The Witch's Heart - Heather Hildenbrand Page 0,4

entirely disconcerting on the face of a wolf. For a long moment, I stare into their depths, positive if I look closely enough, I’ll discover the secrets he hides there.

But then he blinks and pulls back his lips, revealing sharp canines. He lets out a low growl that has Dean rolling his eyes.

“Brother, enough,” Dean says, and Declan snorts then turns away from me as he shifts back to a human form.

It all happens so fast, I wonder if I imagined it. But when he stands on two legs again, his clothes are gone. His powerful muscles flex as he shifts, catching the light to showcase just how impressive his physique is. As my gaze wanders down, my eyes widen and suddenly I feel like Little Red Riding Hood. My, what large…

I snap my head up, embarrassed at the direction of my thoughts, and see Declan looking at me knowingly, a cocky smirk curving his delicious lips.

“See something you like, love?” he asks.

My cheeks heat, and I look away.

“How did you do that?” I ask.

“Same way you do yours, I imagine.”

Confused, I steal a glance at him. “Same way I do my what?”

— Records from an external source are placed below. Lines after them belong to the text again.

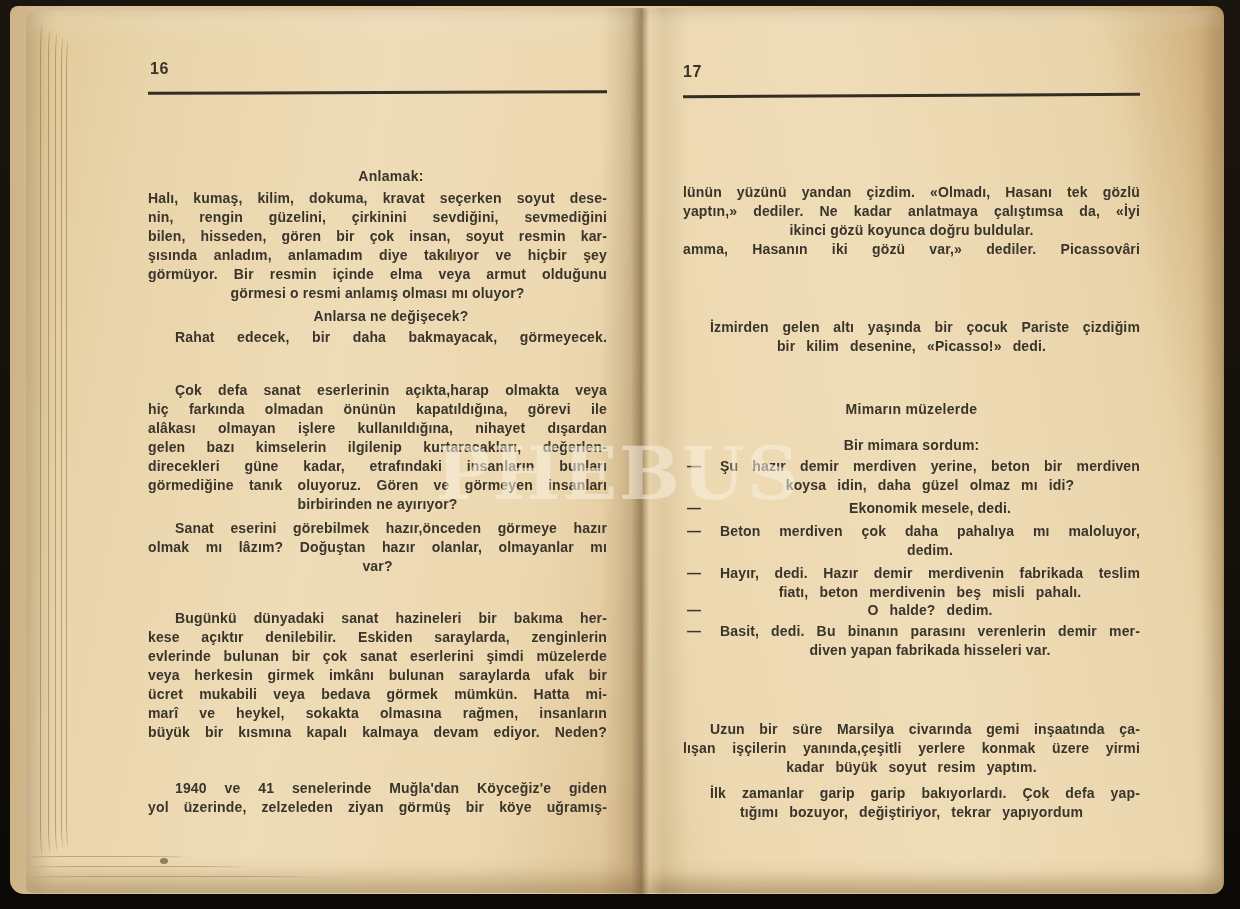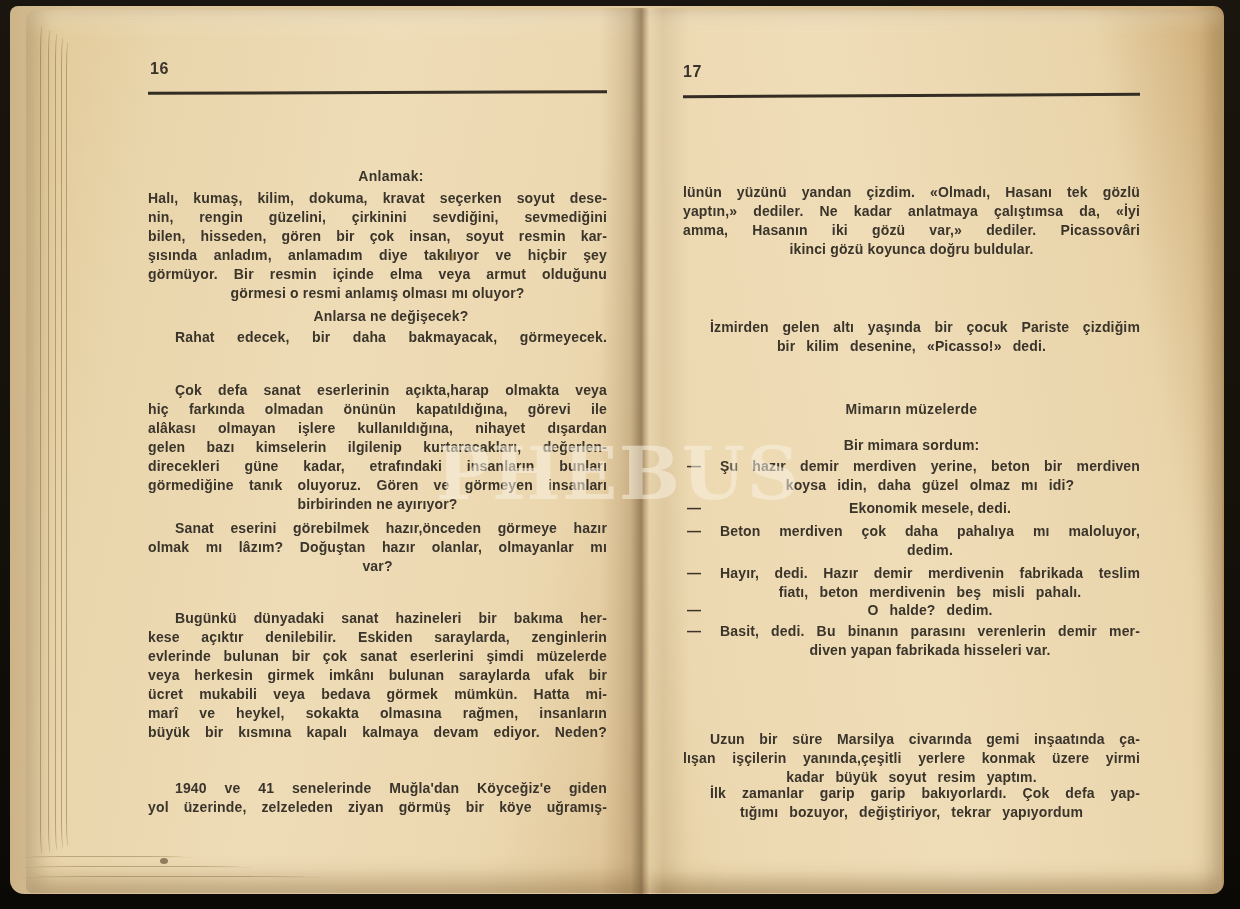--- a/index.html
+++ b/index.html
@@ -123,8 +123,8 @@
       <div class="block para" style="top: 183px;">
         <div class="ln j">lünün yüzünü yandan çizdim. «Olmadı, Hasanı tek gözlü</div>
         <div class="ln j">yaptın,» dediler. Ne kadar anlatmaya çalıştımsa da, «İyi</div>
+        <div class="ln">ikinci gözü koyunca doğru buldular.</div>
         <div class="ln j">amma,  Hasanın  iki  gözü  var,»  dediler.   Picassovâri</div>
-        <div class="ln">ikinci gözü koyunca doğru buldular.</div>
       </div>
       <div class="block para" style="top: 318px;">
         <div class="ln j ind">İzmirden gelen altı yaşında bir çocuk Pariste çizdiğim</div>

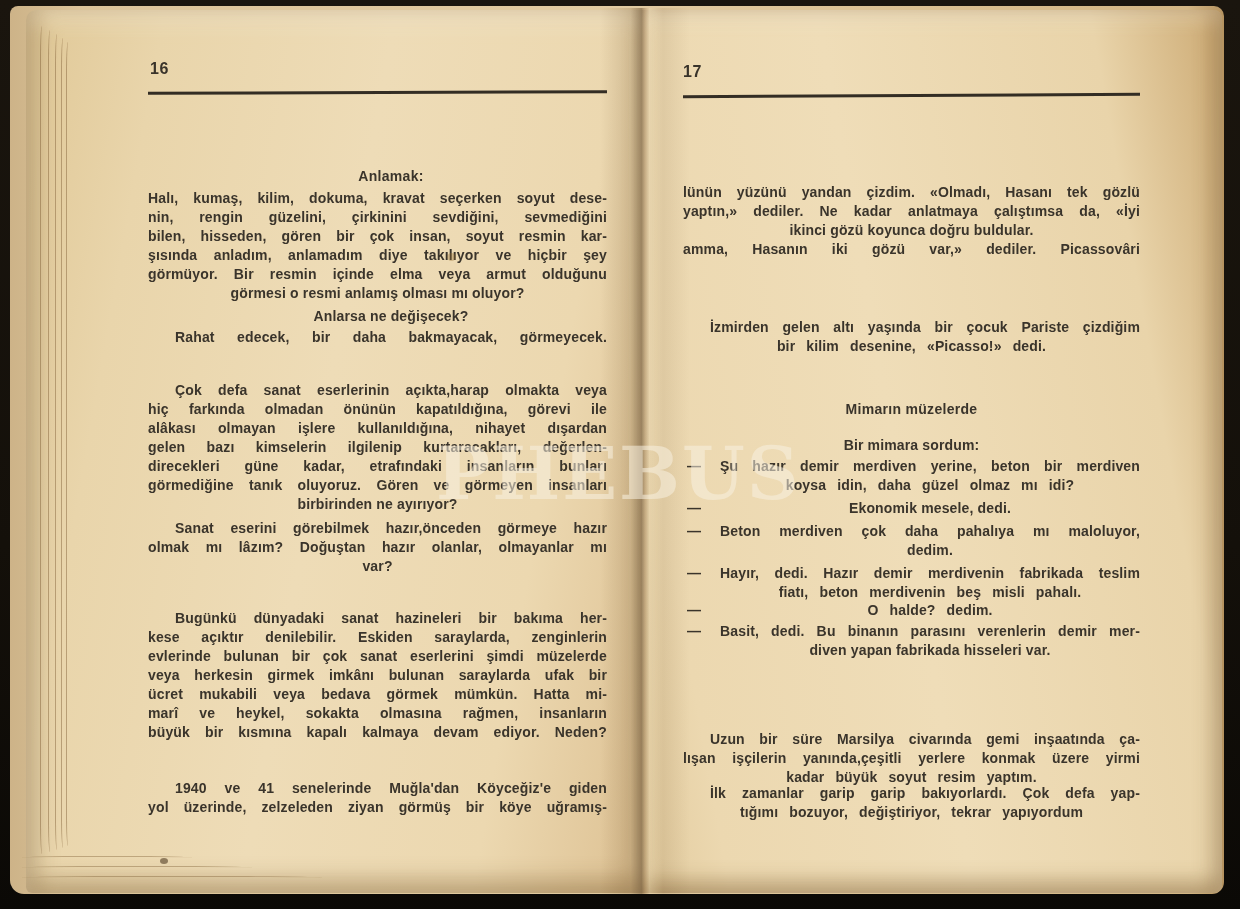--- a/index.html
+++ b/index.html
@@ -164,7 +164,7 @@
         <div class="ln j">Basit, dedi. Bu binanın parasını verenlerin demir mer-</div>
         <div class="ln">diven yapan fabrikada hisseleri var.</div>
       </div>
-      <div class="block para" style="top: 720px; margin-top: 10px;">
+      <div class="block para" style="top: 720px;">
         <div class="ln j ind">Uzun bir süre Marsilya civarında gemi inşaatında ça-</div>
         <div class="ln j">lışan işçilerin yanında,çeşitli yerlere konmak üzere yirmi</div>
         <div class="ln w">kadar büyük soyut resim yaptım.</div>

He shrugs as he saunters closer to the bars, cocky and confident. I have to force myself to keep my eyes trained on his face. “Magic.”

I blink, momentarily forgetting about the sexy, naked man-wolf standing three feet away. I look from Declan to Dean, who is watching me curiously.

“I don’t have magic,” I say, but even as I speak the words, something shifts in me, and a thousand years’ worth of family insanity washes over me in raised echoes.

She’s here.

This won’t end well.

You shouldn’t have come.

She’s more powerful than she knows.

Voices overlap, growing louder in my head until I press my hands to my ears in desperation. Even at the worst moments, I’d never heard so many of them before. Until now, I’d never heard anyone else but her.

“No,” I say to myself. To them. “I don’t want this.”

The voices cut off abruptly, leaving me alone in the silent prison of my own mind.

I open my eyes to find both of the guys watching me. Dean looks slightly worried, but Declan’s expression is too stoic to read.

“If you’re here, you have magic,” Declan says finally. “It’s that simple.” He sniffs the air and frowns. “You’re not a werewolf. And though you’re certainly pale enough to be a vampire, I can hear your heartbeat. Which makes you… a witch.”

My heart stammers in my chest, and I feel my sanity slipping a little. Am I hallucinating? Is any of this real? Am I in the middle of a really vivid nightmare?

“I thought this was a mental hospital?” I ask, trying to sort through a tsunami of conflicting emotions.

Declan snorts. “There you go again with that word. Have you heard of a hospital that keeps its patients locked in a dungeon? Or one that tortures them?” When I don’t answer, he shakes his head. “You’re not entirely off base, though. This might not be a hospital… but the mental part is true enough.”

Something about his words grates on me, and I lift my chin, straightening. “I’m not crazy. And I don’t think you two are either.” It’s the first time since that night that I’ve defended my own sanity, and the truth of my words weigh heavily on me for reasons I can’t unpack right now.

If I’m not crazy, whose voices am I hearing in my mind?

“Of course not,” Dean says, but Declan cuts him off with a look that gives me chills, stepping close to the bars until his face is nearly pressed against them.

His eyes reflect a darkness I’ve never seen in anyone but myself.

“Didn’t you know?” he says. “We’re all a little mad here, and some of us are also dangerous.”

2

The screeching sound of metal grinding against stone alerts me to someone coming, and the twins shrink into the shadows as Declan holds a finger over his lips to silence me.

What did he mean by dangerous? Did he mean him? Dean? Are there others here?

Footsteps trail the long hall, clipped and impatient, and a woman appears at my cell door. She's middle aged, with a tight bun high on her head, a web of lines dusting the edges of her hard, steel gray eyes, and a frown that looks permanently etched across her too-thin and overly pale face. "Good, you're awake," she says in a Germanic accent. "Come. The doctor does not like to be kept waiting."